Шуляк мотал руками все чаще и короче. Голова его ушла под воду раз. Потом второй. Бескозырка всплыла и поплыла отдельно.
«Не доплывет», — задохнувшись, подумал Казимиров и оглянулся посмотреть, почему мешкают со спуском шлюпки. Услыхал резкий окрик:
— Отставить шлюпку!
Матросы, уже стравившие шлюпку почти до воды, растерянно и бестолково стали выбирать тали, и шлюпка неровно пошла кверху, непристойно задрав корму.
Лейтенант Максимов, запыхавшись, подбежал к трапу.
Шуляк вынырнул из-под волны в третий раз, и сразу шестеро рук вцепились с фелюги в его намокшую робу и легко вытянули наверх. Рулевой опять переложил руля к берегу.
— Часовой! — крикнул лейтенант Максимов. — Зарядить винтовку. По моей команде стрелять по дезертиру.
Часовой у трапа, торопясь, задергал из подсумка обойму.
Лейтенант Максимов выскочил на площадку трапа и на воображаемом французском языке закричал удаляющейся фелюге:
— Эй! Tu!.. le chien nègre! Reviens ton petit bateau! Va ici momentalement, lâche noire… Ecoute tu! je donne l’ordre fusiller toi, canaille. Comprends? Va ici![47]
Мичман Казимиров брезгливо скривился. Скот! Нижегородский француз! Скалозуб!
Часовой навел винтовку на фелюгу. Рулевой, видя плохой оборот, направил фелюгу к трапу. Она стукнулась о нижнюю площадку, и парус в оранжевых заплатах, шурша, порхнул книзу.
Шуляк, бледный и мокрый, стоял в фелюге, почти до колен в скользком серебряном месиве рыбы. Он не смотрел наверх.
— Часовой! Взять эту сволочь на прицел, — приказал Максимов, и часовой, покорно, растерянно мигая, уставил жальце штыка в грудь Шуляка.
— Ступай на корабль, сукин сын, — сказал Максимов.
Шуляк с трудом вытянул ноги из рыбьей массы и, поддержанный арабом, вылез на трап. Он подымался, держась за фалреп, тяжело дыша, и на верхней площадке чуть не свалился. Прозрачными, смертно ненавидящими глазами взглянул в лицо Максимову и, дерзко закинув голову, сказал с присвистом:
— Ну шо ж! Бейте, убивайте, а работать на беседке не буду.

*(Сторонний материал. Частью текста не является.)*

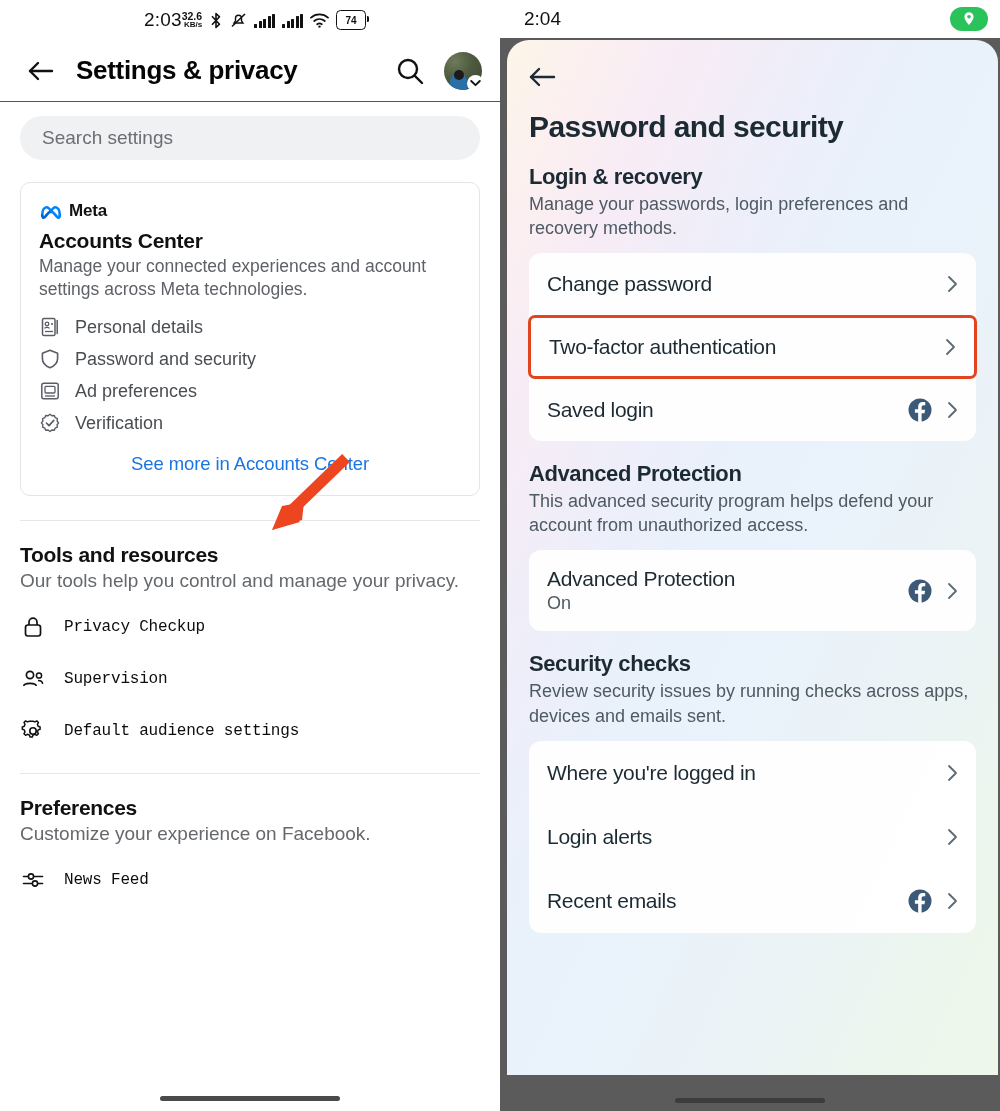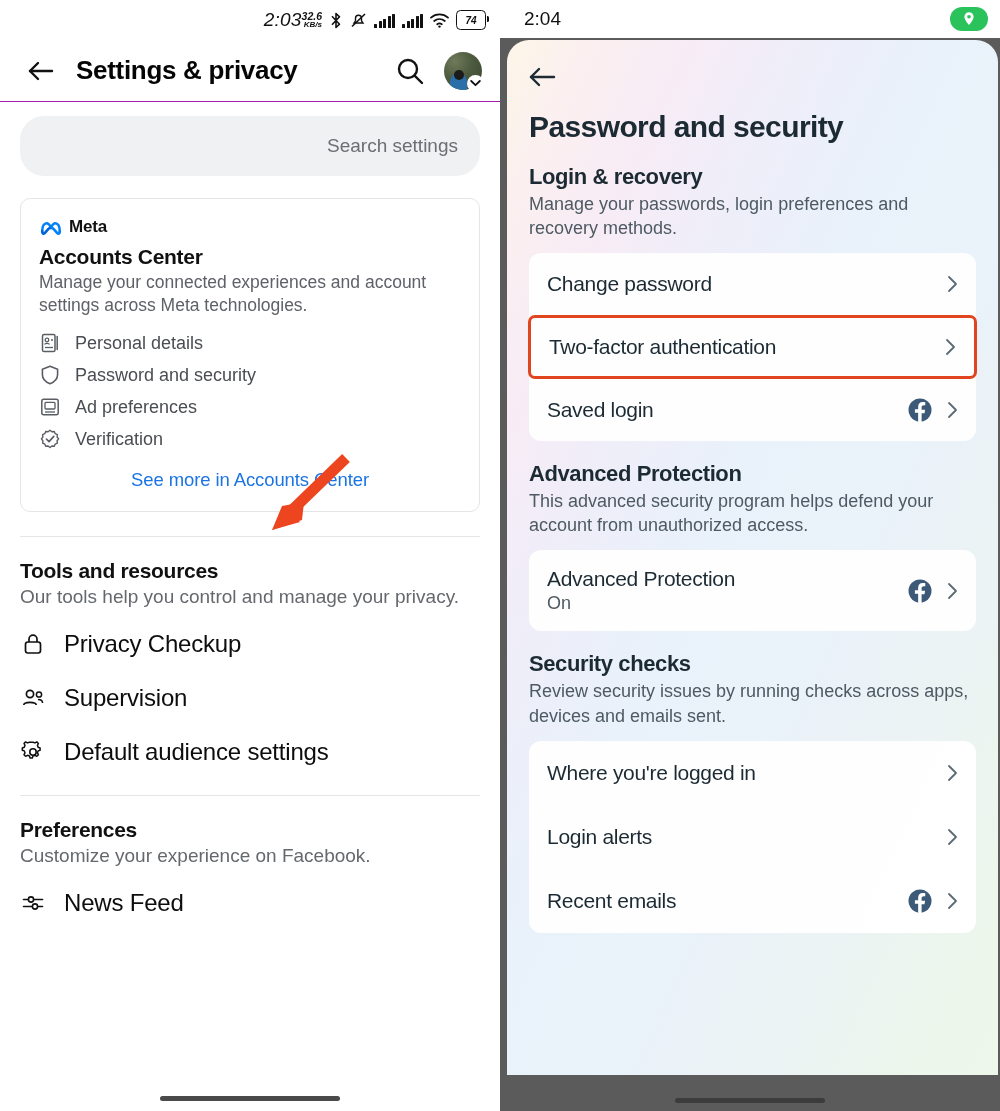--- a/index.html
+++ b/index.html
@@ -13,21 +13,21 @@
 
   
   .left-panel {
     position: relative;
     width: 500px; height: 1111px;
     background: #ffffff;
     overflow: hidden;
   }
   .l-statusbar {
     height: 40px; display: flex; align-items: center;
-    padding: 0 14px 0 24px; justify-content: flex-end; font-style: italic;
+    padding: 0 14px 0 24px; justify-content: center;
   }
   .l-clock { font-size: 19px; color: #111; letter-spacing: .2px; }
   .l-status-icons { display: flex; align-items: center; gap: 7px; }
   .netspeed { display:flex; flex-direction:column; align-items:flex-end; line-height:1; }
   .netspeed .n1 { font-size: 10.5px; font-weight: 700; color:#111; }
   .netspeed .n2 { font-size: 8px; font-weight: 700; color:#111; }
   .sig { display:flex; align-items:flex-end; gap:1.5px; height:15px; }
   .sig i { display:block; width:3px; background:#111; border-radius:.5px; }
   .sig i:nth-child(1){height:4px}.sig i:nth-child(2){height:6.5px}
   .sig i:nth-child(3){height:9px}.sig i:nth-child(4){height:11.5px}
@@ -64,22 +64,22 @@
   .avatar:after {
     content:''; position:absolute; left:10px; bottom:10px; width:10px; height:10px;
     border-radius:50%; background:#1b1b1b;
   }
   .avatar-chev {
     position:absolute; right:-2px; bottom:-2px; width:17px; height:17px;
     background:#fff; border-radius:50%; display:flex; align-items:center; justify-content:center;
   }
 
   .searchfield {
-    margin: 14px 20px 8px 20px; height: 60px; border-radius: 24px;
-    background: #eff1f3; display:flex; align-items:center; padding: 0 22px; justify-content: flex-end;
+    margin: 14px 20px 8px 20px; height: 44px; border-radius: 24px;
+    background: #eff1f3; display:flex; align-items:center; padding: 0 22px;
   }
   .searchfield span { font-size: 19px; color: #6b6e72; }
 
   .acct-card {
     margin: 22px 20px 0 20px;
     border: 1px solid #e3e5e8; border-radius: 10px;
     background: #fff; padding: 18px 18px 20px 18px;
   }
   .meta-brand { display:flex; align-items:center; gap:6px; margin-bottom: 8px; }
   .meta-brand .mtext { font-size: 17px; font-weight: 700; color: #111; letter-spacing:-.2px; }
@@ -87,21 +87,21 @@
   .acct-desc { font-size: 17.5px; color: #5e6167; line-height: 1.32; margin-bottom: 10px; }
   .acct-item { display:flex; align-items:center; gap: 14px; padding: 5px 0; }
   .acct-item .lbl { font-size: 18px; color: #4a4d52; }
   .acct-link { margin-top: 14px; font-size: 18.5px; color: #1b74e4; font-weight: 400; letter-spacing:-.1px;text-align:center;}
 
   .l-divider { height:1px; background:#e4e6e9; margin: 24px 20px 0 20px; }
   .sec-head { margin: 22px 20px 0 20px; }
   .sec-title { font-size: 21px; font-weight: 700; color: #111; letter-spacing:-.3px; }
   .sec-sub { font-size: 19px; color: #65686c; line-height: 1.32; margin-top: 1px; }
   .row-item { display:flex; align-items:center; gap: 18px; margin: 0 20px; padding: 13px 0; }
-  .row-item .rlbl { font-size: 24px; color: #0d0d0d; letter-spacing:-.2px;}
+  .row-item .rlbl { font-size: 16px; color: #0d0d0d; letter-spacing:-.2px;font-family:Liberation Mono, monospace;}
 
   .l-navbar {
     position:absolute; left:0; bottom:0; width:500px; height:26px;
     display:flex; align-items:center; justify-content:center; background:#fff;
   }
   .l-navbar i { display:block; width:180px; height:5px; border-radius:3px; background:#4a4a4a; }
 
   
   .right-panel { position: relative; width: 500px; height: 1111px; background:#ffffff; overflow:hidden; }
   .r-statusbar {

— Не будешь? — спросил Максимов угрожающе тихо, и на скулах его вздулись желваки. — Не будешь? Посмотрим! Часовой, по бунтовщику…
Резкая дрожь дернула все тело Шуляка. Он загнанно оглянулся. Сзади была вода, в которой он не нашел спасения. Впереди Максимов и вздрагивающее, поблескивающее на солнце колечко винтовочного дула, которое сейчас плеснет огнем и смертельной болью, разрывающей грудь.
За Максимовым, как в тумане, придавленные матросские фигуры с расширенными испугом и бессильным негодованием зрачками.
Шуляк мотнул головой и, не в силах оторвать взгляда от дула, деревянными ногами медленно и страшно, как мертвый, пошел вдоль борта к беседке.
Его опять привязали и спустили. Лейтенант Максимов, заложив руки за спину, наблюдал эту операцию, обводя глазами матросов.
— Не копаться! Быстрее!
Голос у него был уверенный и холодный. Стычка была выиграна. С матросским стадом нужно уметь разговаривать. Девятьсот пятый год кончился, теперь нужно держать этих скотов в ежовых рукавицах, ни на секунду не ослабляя хватки.
— Разойтись всем лишним! Что за кабак? Если увижу какую-нибудь сволочь не на месте, насидится у меня.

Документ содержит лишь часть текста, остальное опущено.